Why Always Having To Be Right is Really Wrong…

Mark was driving our little car pool to the wedding.  A church we’ve all been to at least 73 times a year.  Just as we come to the stop sign, Judy, his wife, barks out, “Turn left here…”

No one says anything but you can feel the energy change.  Mark was not happy.  It was the 3rd order Judy had told him in 4 minutes.

I sat in the back wondering if Judy trying to annoy him or was she just nervous about being late.  Chances are Mark believed the first.  To the rest of us that had no real ties or investment into Judy’s moods, we just appreciated the free ride. We just wanted to get there safely.
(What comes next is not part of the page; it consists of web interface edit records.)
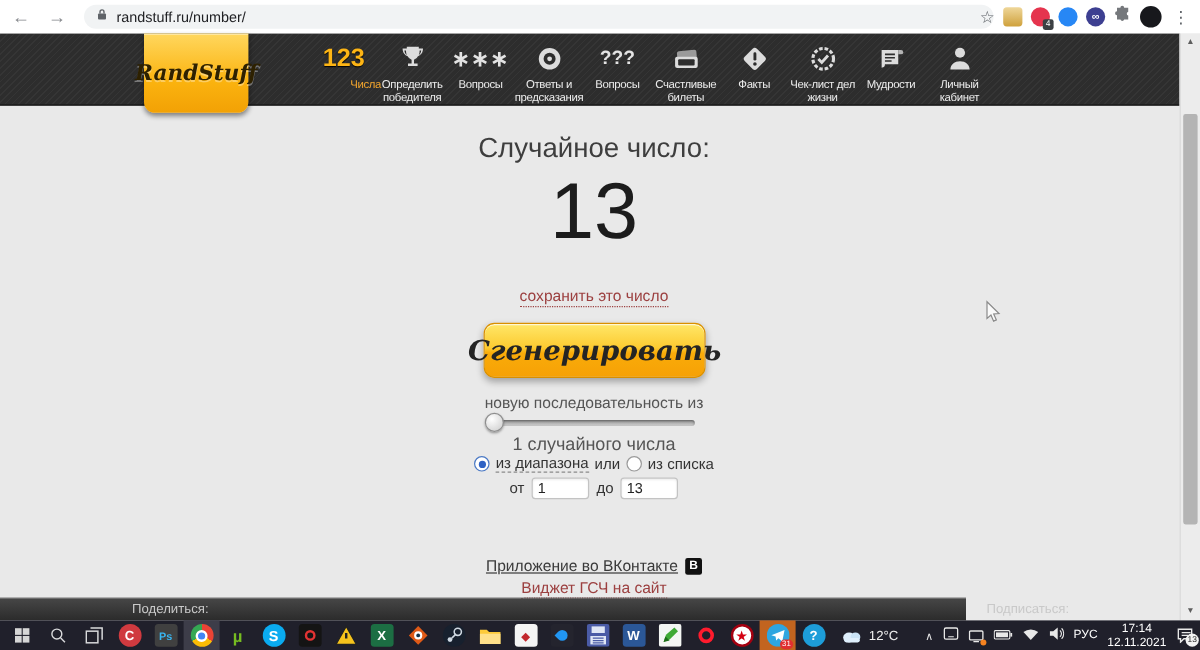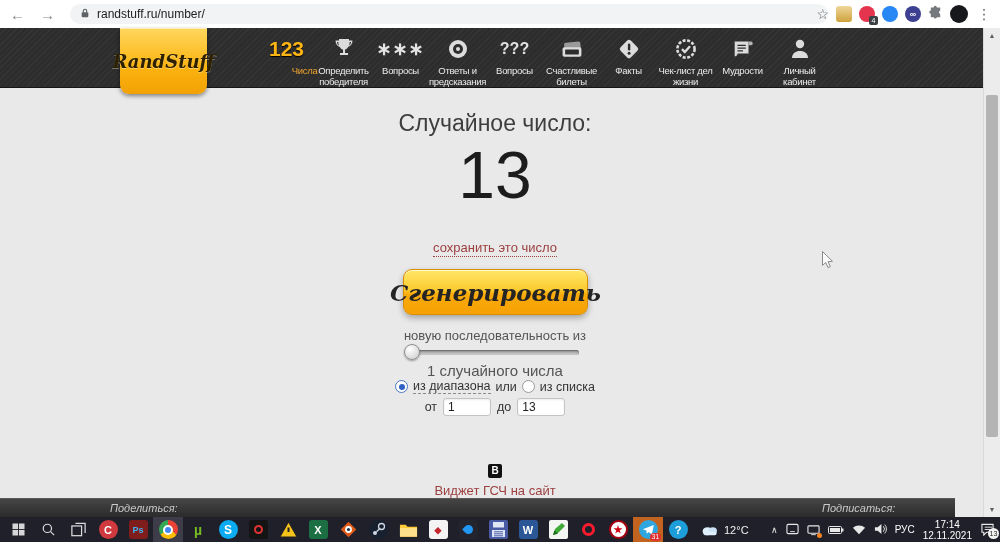--- a/index.html
+++ b/index.html
@@ -64,39 +64,39 @@
   .input-row { position:absolute; top:398px; left:295px; width:400px; display:flex; justify-content:center; align-items:center; gap:6px; font-size:12.5px; color:#333; }
   .num { width:48px; height:18px; border:1px solid #c3c3c3; border-radius:3px; font-size:12px; padding:0 4px; color:#222; background:#fff;
          box-shadow:inset 0 1px 2px rgba(0,0,0,.08); font-family:"Liberation Sans",sans-serif; }
   .vk-row { position:absolute; top:464px; left:295px; width:400px; display:flex; align-items:center; justify-content:center; gap:6px; }
   .vk-link { color:#3a3a3a; font-size:13px; text-decoration:underline; cursor:pointer; }
   .vk-box { width:14px; height:14px; background:#111; border-radius:2px; color:#fff; font-size:10px; font-weight:bold; line-height:14px; text-align:center; cursor:pointer; }
   .widget-row { position:absolute; top:481px; left:295px; width:400px; text-align:center; }
   .widget-link { color:#9c4040; font-size:13px; border-bottom:1px dotted #9c4040; padding-bottom:1px; cursor:pointer; }
 
   
-  .footer { position:absolute; top:498px; left:0; width:955px; height:19px; background:linear-gradient(180deg,#464646,#2b2b2b); border-top:1px solid #585858;font-style:italic; }
+  .footer { position:absolute; top:498px; left:0; width:805px; height:19px; background:linear-gradient(180deg,#464646,#2b2b2b); border-top:1px solid #585858; }
   .share { position:absolute; left:110px; top:3px; font-size:11px; color:#c9c9c9; }
   .subscribe { position:absolute; left:822px; top:3px; font-size:11px; color:#c9c9c9; }
 
   
   .scrollbar { position:absolute; right:0; top:28px; width:17px; height:489px; background:#ececec; border-left:1px solid #d9d9d9; }
   .sb-arrow { position:absolute; left:0; width:16px; height:15px; color:#5e5e5e; font-size:7px; text-align:center; line-height:15px; cursor:pointer; }
   .sb-up { top:0; } .sb-down { bottom:0; }
   .sb-thumb { position:absolute; top:67px; left:2px; width:12px; height:342px; background:#b4b4b4; border-radius:2px; cursor:grab; }
 
   
   .taskbar { position:absolute; top:517px; left:0; width:1000px; height:25px; background:#20202b; display:flex; align-items:center; }
   .tb-apps { display:flex; align-items:center; height:25px; margin-left:3px; }
   .cell { width:30px; height:25px; display:flex; align-items:center; justify-content:center; position:relative; cursor:pointer; flex:none; }
   .cell.active { background:#3d3d49; }
   .cell.tg { background:#c2641f; }
   .sq { width:19px; height:19px; border-radius:3px; display:flex; align-items:center; justify-content:center; font-weight:bold; }
   .circ { width:19px; height:19px; border-radius:50%; display:flex; align-items:center; justify-content:center; font-weight:bold; }
-  .ps { background:#7f1d1d; color:#39b6f2; font-size:9px; }
+  .ps { background:#404040; color:#39b6f2; font-size:9px; }
   .chrome-ic { width:19px; height:19px; border-radius:50%; background:conic-gradient(from 0deg,#ea4335 0 120deg,#fbbc05 120deg 240deg,#34a853 240deg 360deg); position:relative; }
   .chrome-ic .cc { position:absolute; inset:4.5px; background:#4285f4; border:2px solid #fff; border-radius:50%; }
   .ut { color:#76bc21; font-size:14px; font-weight:bold; }
   .skype { background:#0aabf0; color:#fff; font-size:12px; }
   .rec { background:#141414; } .rec .ring { width:9px; height:9px; border:2.5px solid #e23333; border-radius:50%; }
   .excel { background:#1c6e43; color:#fff; font-size:11px; }
   .word { background:#2b5797; color:#fff; font-size:11px; }
   .ccl { background:#d03a3f; color:#fff; font-size:11px; }
   .opera { width:13px; height:13px; border:3px solid #ff1b2d; border-radius:50%; }
   .poker { background:#fff; border:2px solid #a50010; color:#d40012; font-size:10px; }
@@ -268,20 +268,21 @@
   </div>
 
   <div class="input-row">
     <span>от</span>
     <input class="num" value="1" style="">
     <span>до</span>
     <input class="num" value="13" style="">
   </div>
 
   <div class="vk-row">
+    <span class="vk-link">Приложение во ВКонтакте</span>
     <span class="vk-box">B</span>
   </div>
   <div class="widget-row"><span class="widget-link">Виджет ГСЧ на сайт</span></div>
 
   <div class="footer">
     <span class="share">Поделиться:</span>
     <span class="subscribe">Подписаться:</span>
   </div>
 
   <div class="scrollbar">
When we arrived at the parking lot, Judy shouted, “There!  Park there!”  Mark pushed the pedal to the ground and we flew past the empty spot.  Judy let her lion roar and started yelling at him, to which my neighbor yelled, “Stop here…! We’ll get out and save you a seat!”

Mark stopped instantly and everyone exited but Judy and Mark.  They stayed behind and almost missed the whole wedding.

Why?

be happy not rightTurns out Mark was tired of Judy always telling him what to do, her lack of respect for him and for always making him feel like he is stupid.  Judy, on the other hand, is tired of Mark being lazy and for not being responsible to have been showered and ready to go when we all were ready to leave.

Both of them have their reasons to be angry with the other, but when you look at the big picture, um…who cares?

You be you.  Let your partner be him or her.

My mom loved NOT telling my dad what to do…ever.  Because she learned, even if she was trying to help, he’d take it as her trying to tell him what to do and he’d just get mad at her. So she stopped.  It wasn’t worth it to tell him he was wrong so she never told him when he was.  Ever.  And somehow she reacted calmly and let it go.  Then was until one day they were driving to her parents cabin.  They used to go every week.  It was 70 miles away.  At onee point my dad took a wrong turn and my mom watched him…and said NOTHING.  Nothing.  She remained quiet….calm…and just enjoyed the ride.

45 mins passed before my dad finally asked, “Where the heck are we?”  My mom just said, “Hmm…I think you may have missed a turn back there…”

She didn’t make him feel bad. She didn’t make him feel less respected.  She just causally mentioned an observation.

My dad got the point.  And their marriage grew.  Not because she told him what to do…but because she didn’t.  Her ability to NOT tell him that he was wrong was the secret weapon that made him respect her till the day he died.